Applying these principles, we have invalidated government-imposed restrictions on campaign expenditures, Buckley, supra, at 52-54, restraints on independent expenditures applied to express advocacy groups, Massachusetts Citizens for Life, supra, at 256-265, limits on uncoordinated political party expenditures, Colorado Republican Federal Campaign Comm. v. Federal Election Comm’n, 518 U. S. 604, 608 (1996) (opinion of Breyer, J.) (Colorado I), and regulations barring unions, nonprofit and other associations, and corporations from making independent expenditures for electioneering communication, Citizens United, supra, at 372.
At the same time, we have subjected strictures on campaign-related speech that we have found less onerous to a lower level of scrutiny and upheld those restrictions. For example, after finding that the restriction at issue was “closely drawn” to serve a “sufficiently important interest,” see, e. g., McConnell v. Federal Election Comm’n, 540 U. S. 93, 136 (2003) (internal quotation marks omitted); Nixon v. Shrink Missouri Government PAC, 528 U. S. 377, 387-388 (2000) (internal quotation marks omitted), we have upheld government-imposed limits on contributions to candidates, Buckley, supra, at 23-35, caps on coordinated party expenditures, Federal Election Comm’n v. Colorado Republican Federal Campaign Comm., 533 U. S. 431, 437 (2001) (Colorado II), and requirements that political funding sources disclose their identities, Citizens United, supra, at 371.
Although the speech of the candidates and independent expenditure groups that brought this suit is not directly capped by Arizona’s matching funds provision, those parties contend that their political speech is substantially burdened by the state law in the same way that speech was burdened by the law we recently found invalid in Davis v. Federal Election Comm’n, 554 U. S. 724 (2008). In Davis, we considered a First Amendment challenge to the so-called “Millionaire’s Amendment” of the Bipartisan Campaign Reform Act of 2002, 2 U. S. C. § 441a-1(a). Under that Amendment, if a candidate for the United States House of Representatives spent more than $350,000 of his personal funds, “a new, asymmetrical regulatory scheme [came] into play.” 554 U. S., at 729. The opponent of the candidate who exceeded that limit was permitted to collect individual contributions up to $6,900 per contributor — three times the normal contribution limit of $2,300. See ibid. The candidate who spent more than the personal funds limit remained subject to the original contribution cap. Davis argued that this scheme “burden[ed] his exercise of his First Amendment right to make unlimited expenditures of his personal funds because” doing so had “the effect of enabling his opponent to raise more money and to use that money to finance speech that counteracted] and thus diminishe[d] the effectiveness of Davis’ own speech.” Id., at 736.
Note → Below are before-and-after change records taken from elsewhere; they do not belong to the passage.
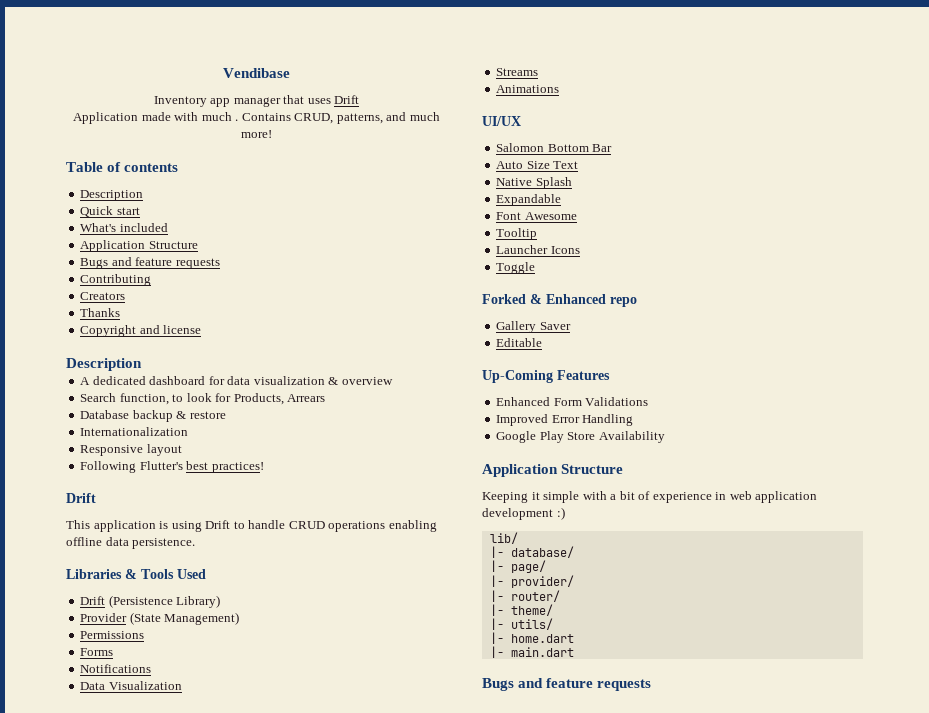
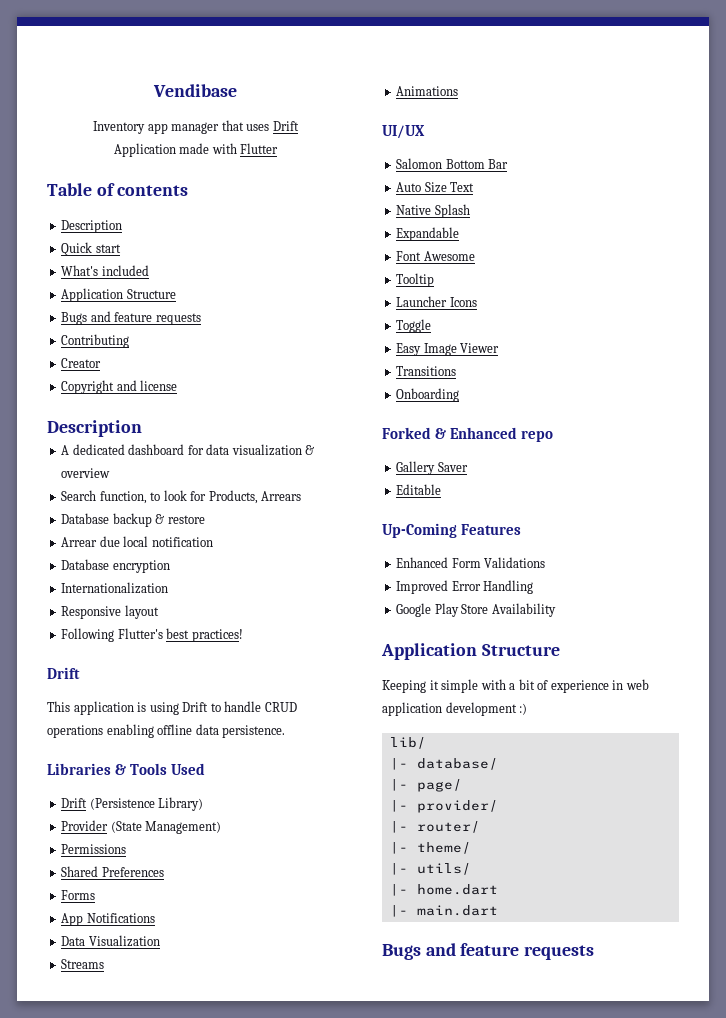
[201,112,440,124] [241,130,272,138] much . Contains CRUD, patterns, and much more! -> [240,143,279,154] Flutter
[80,292,126,300] [80,308,121,317] Creators // Thanks -> [61,358,102,368] Creator
(226, 415) none -> [61,536,213,547] [61,559,170,573] // Arrear due local notification // Database encryption
(145, 635) none -> [61,866,164,877] // Shared Preferences
(114, 652) none -> [61,913,84,926] App
(536, 268) none -> [396,343,500,356] [396,366,457,376] [396,388,460,402] // Easy Image Viewer // Transitions // Onboarding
In addressing the constitutionality of the Millionaire’s Amendment, we acknowledged that the provision did not impose an outright cap on a candidate’s personal expenditures. Id., at 738-739. We nonetheless concluded that the-. Amendment was unconstitutional because it forced a candidate “to choose between the First Amendment right to engage in unfettered political speech and subjection to discriminatory fundraising limitations.” Id., at 739. Any candidate who chose to spend more than $350,000 of his own money was forced to “shoulder a special and potentially significant burden” because that choice gave fundraising advantages to the candidate’s adversary. Ibid. We determined that this constituted an “unprecedented penalty” and “impose[d] a substantial burden on the exercise of the First Amendment right to use personal funds for campaign speech,” and concluded that the Government had failed to advance any compelling interest that would justify such a burden. Id., at 739-740.
A
1
The logic of Davis largely controls our approach to this action. Much like the burden placed on speech in Davis, the matching funds provision “imposes an unprecedented penalty on any candidate who robustly exercises [his] First Amendment right[s].” Id., at 739. Under that provision, “the vigorous exercise of the right to use personal funds to finance campaign speech” leads to “advantages for opponents in the competitive context of electoral politics.” Ibid.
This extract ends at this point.